## Material shown
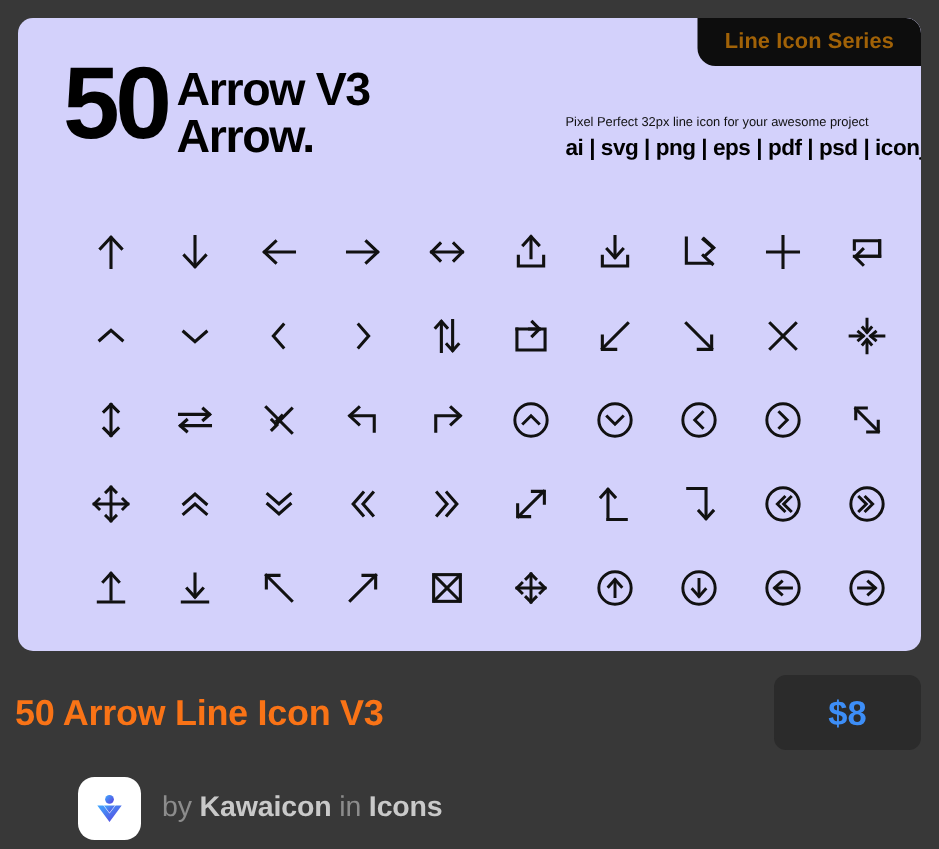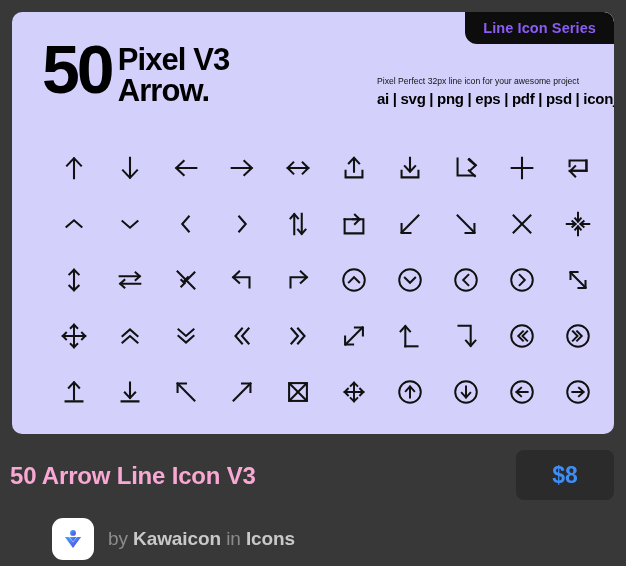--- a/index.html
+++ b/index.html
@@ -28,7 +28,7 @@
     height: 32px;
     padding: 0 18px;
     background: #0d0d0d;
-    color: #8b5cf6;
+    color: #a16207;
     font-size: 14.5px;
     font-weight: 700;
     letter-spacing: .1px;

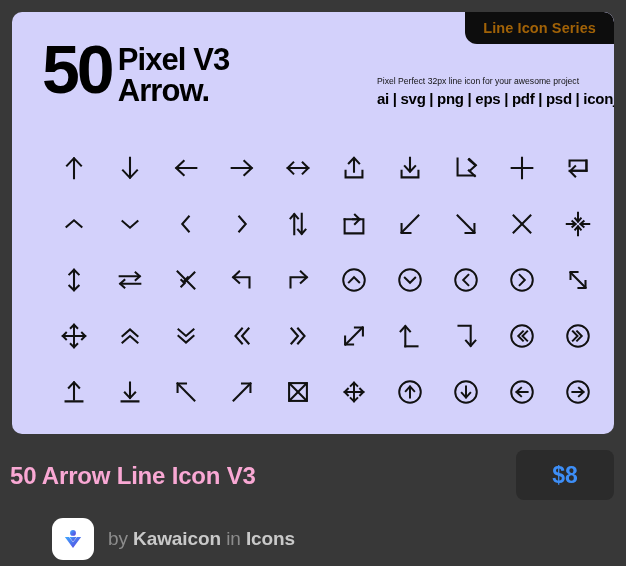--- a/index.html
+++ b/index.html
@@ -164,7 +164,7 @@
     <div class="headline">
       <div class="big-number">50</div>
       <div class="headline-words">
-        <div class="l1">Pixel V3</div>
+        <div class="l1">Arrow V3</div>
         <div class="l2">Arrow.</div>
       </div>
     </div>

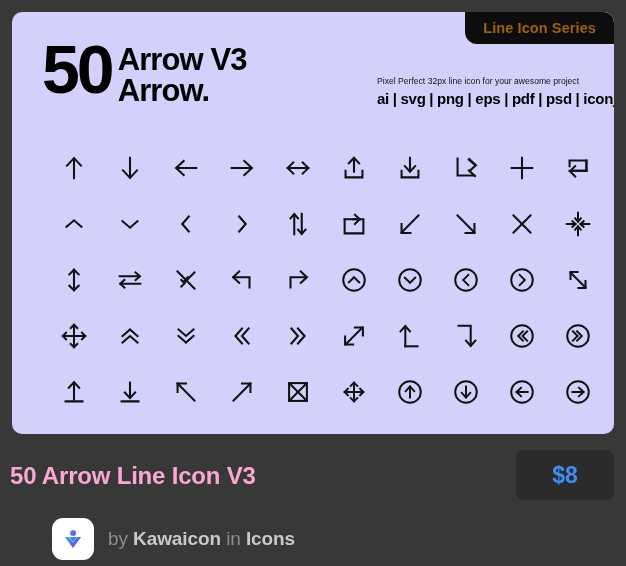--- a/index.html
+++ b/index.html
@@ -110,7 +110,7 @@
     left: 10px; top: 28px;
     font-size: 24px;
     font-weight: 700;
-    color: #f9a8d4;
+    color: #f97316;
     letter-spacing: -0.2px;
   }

## Task objective
Please copy each line from the material above in which the string "class" appears.

## Response to this exercise
     <div class="headline">
       <div class="big-number">50</div>
       <div class="headline-words">
-        <div class="l1">Pixel V3</div>
+        <div class="l1">Arrow V3</div>
         <div class="l2">Arrow.</div>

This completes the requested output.